## Exercise directions
Among the entries below, find the lines holding "font" and copy them.

## Supplied material

□ □ □ □

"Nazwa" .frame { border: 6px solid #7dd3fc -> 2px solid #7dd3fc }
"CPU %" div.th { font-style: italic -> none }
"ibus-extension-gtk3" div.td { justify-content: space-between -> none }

□ □ □ □

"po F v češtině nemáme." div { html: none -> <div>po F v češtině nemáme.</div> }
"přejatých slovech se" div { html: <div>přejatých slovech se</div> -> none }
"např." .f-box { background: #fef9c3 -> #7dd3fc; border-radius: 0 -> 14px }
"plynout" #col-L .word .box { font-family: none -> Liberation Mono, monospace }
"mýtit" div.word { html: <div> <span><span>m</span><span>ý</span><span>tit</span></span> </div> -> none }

□ □ □ □

## Final answer
"CPU %" div.th { font-style: italic -> none }
"plynout" #col-L .word .box { font-family: none -> Liberation Mono, monospace }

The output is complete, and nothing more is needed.